The survey noted that Hispanics have seen the biggest decreases in uninsured status under the ACA — from 40.6 percent in 2013, down to 24.5 percent this year — but still have the highest uninsured rate of any ethnic group.

Among non-Hispanic blacks, the uninsured rate was 13 percent. Whites now have an uninsured rate of 8.4 percent. The uninsured rate of Asian adults is now just 6.7 percent.

"Our country's march toward improving access, quality, and affordability in health care goes on, and today's numbers show that the Affordable Care Act is continuing to drive historic progress," said Health and Human Services Secretary Sylvia Burwell.

Burwell said the law "is part of the fabric of our country."

The ACA contains a number of provisions that are designed to expand health coverage to the uninsured.

They include a requirement that nearly all Americans have some form of health coverage or pay a tax penalty; allowing adults under age 26 to remain on their parents' health plans; and barring insurers from declining coverage to people with pre-existing health conditions.

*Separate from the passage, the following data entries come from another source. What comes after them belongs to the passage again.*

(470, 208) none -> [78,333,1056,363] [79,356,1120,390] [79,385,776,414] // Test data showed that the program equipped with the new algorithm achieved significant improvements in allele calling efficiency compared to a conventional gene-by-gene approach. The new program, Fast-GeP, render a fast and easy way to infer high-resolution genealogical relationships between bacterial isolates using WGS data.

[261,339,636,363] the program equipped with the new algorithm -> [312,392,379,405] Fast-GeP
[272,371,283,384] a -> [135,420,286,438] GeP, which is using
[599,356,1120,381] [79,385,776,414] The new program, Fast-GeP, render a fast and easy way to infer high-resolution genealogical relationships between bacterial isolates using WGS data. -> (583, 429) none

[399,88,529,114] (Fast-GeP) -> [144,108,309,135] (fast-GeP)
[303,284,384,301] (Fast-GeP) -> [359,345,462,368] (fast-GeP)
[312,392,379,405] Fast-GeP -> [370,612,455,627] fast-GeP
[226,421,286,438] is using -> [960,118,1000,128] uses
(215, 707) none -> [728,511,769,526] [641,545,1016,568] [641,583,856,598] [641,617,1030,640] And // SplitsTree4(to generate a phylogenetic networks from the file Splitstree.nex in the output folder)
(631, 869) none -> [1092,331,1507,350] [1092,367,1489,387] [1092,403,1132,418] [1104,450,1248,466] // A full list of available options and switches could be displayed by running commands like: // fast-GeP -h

The ACA also authorized the creation of government-run insurance exchanges to sell individual health plans, which include subsidies for customers with low or moderate incomes. Currently, more than 10 million people are enrolled in exchange-sold plans, and millions more have bought individual plans outside of the exchanges under the ACA.

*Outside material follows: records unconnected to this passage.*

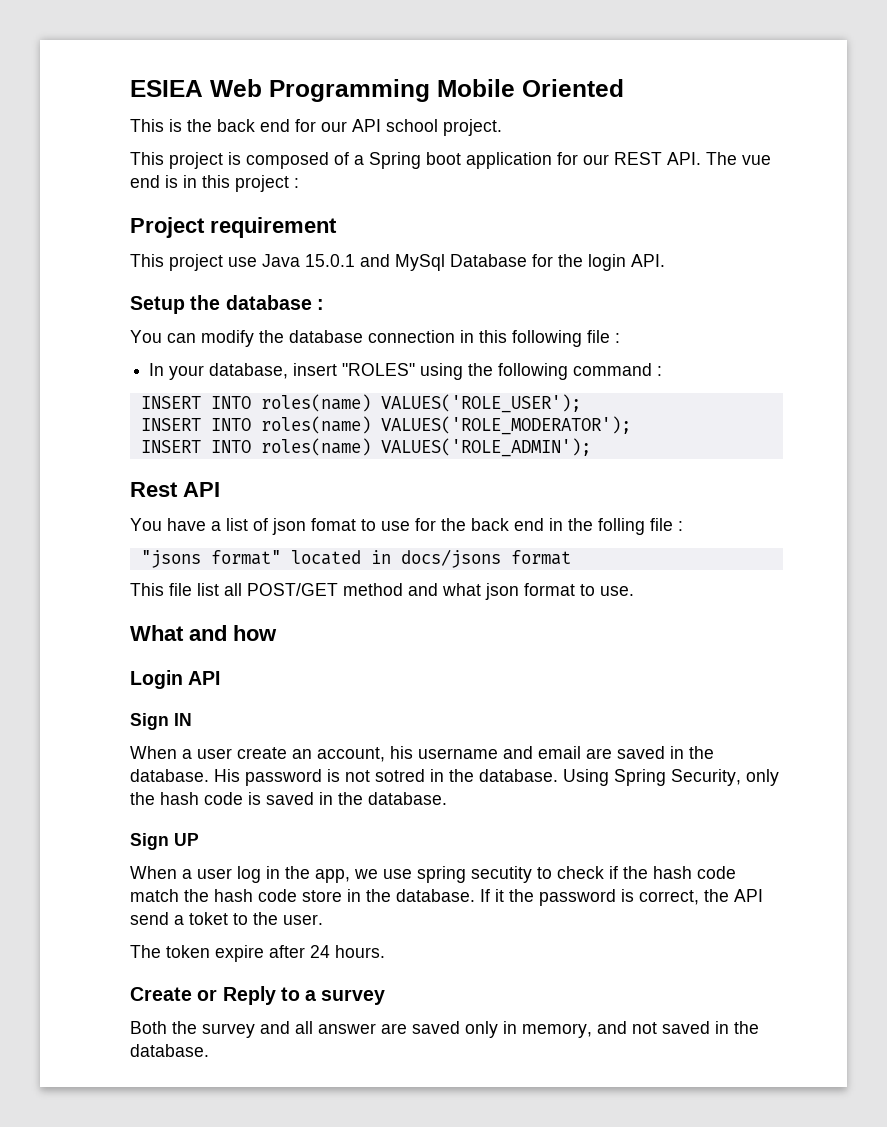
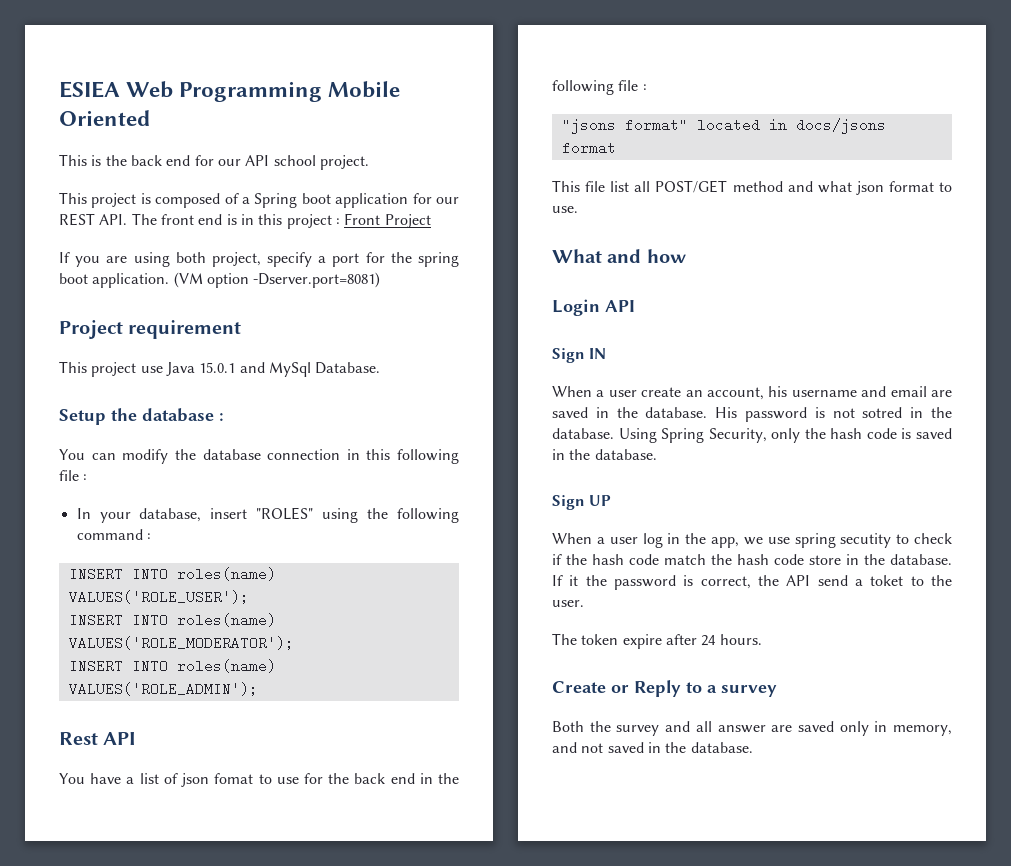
[742,155,771,165] vue -> [160,214,194,225] front
(299, 183) none -> [344,213,431,228] [59,252,460,267] [59,272,381,288] Front Project // If you are using both project, specify a port for the spring boot application. (VM option -Dserver.port=8081)
[450,254,665,271] Database for the login API. -> [315,362,381,374] Database.
[598,518,645,535] folling -> [552,80,614,95] following

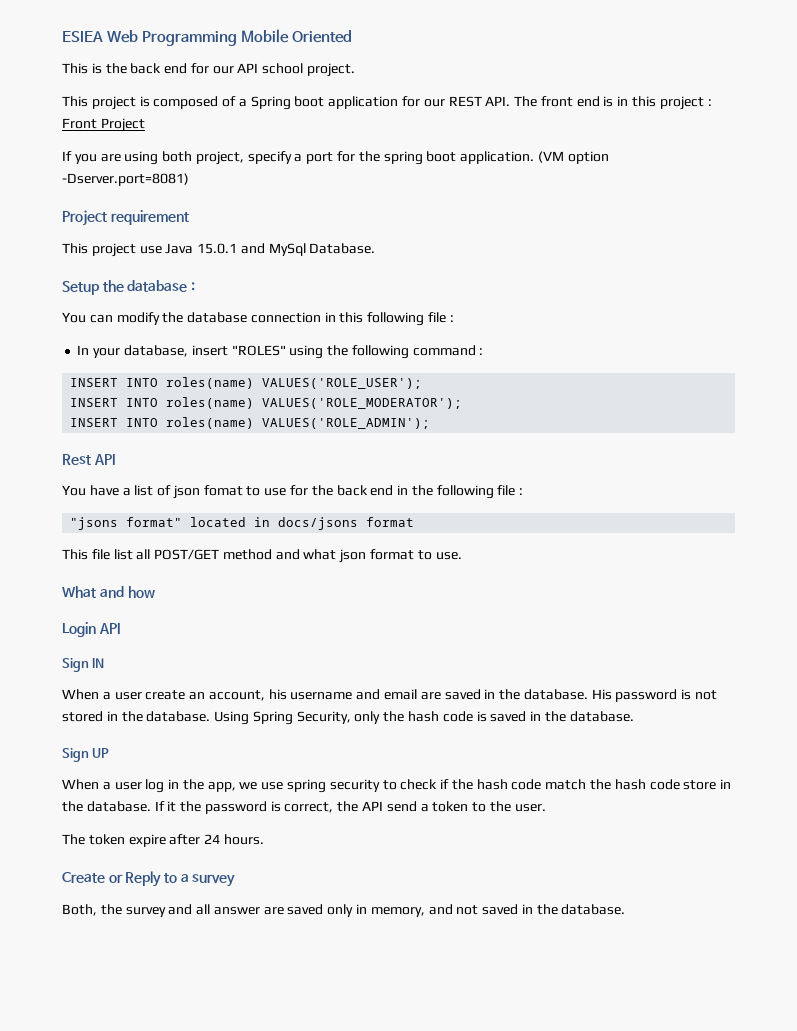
[862,407,903,418] sotred -> [62,711,103,722] stored
[840,533,892,548] secutity -> [329,779,380,792] security
[870,575,904,586] toket -> [432,801,469,812] token
[552,721,584,732] Both -> [62,904,97,916] Both,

Another aspect of Obamacare, which has been credited with greatly reducing the uninsured rate, is authorizing the expansion of Medicaid to nearly all poor adults. Thirty-one states have expanded their Medicaid programs, with the federal government picking up most of the costs of providing coverage to the newly eligible.

Next year is considered crucial by Obamacare advocates. A number of insurers intend to exit Obamacare marketplaces, and many insurers remaining on those exchanges plan to hike their premium prices more sharply than in past years.

While federal health regulators have noted that more than 80 percent of Obamacare exchange customers get subsidies that can shield them totally or largely from premium price increases, millions of unsubsidized customers have no such protection.

The price hikes, and other factors, have raised concern that 2017 may be the year when efforts to expand coverage to the uninsured hit a wall.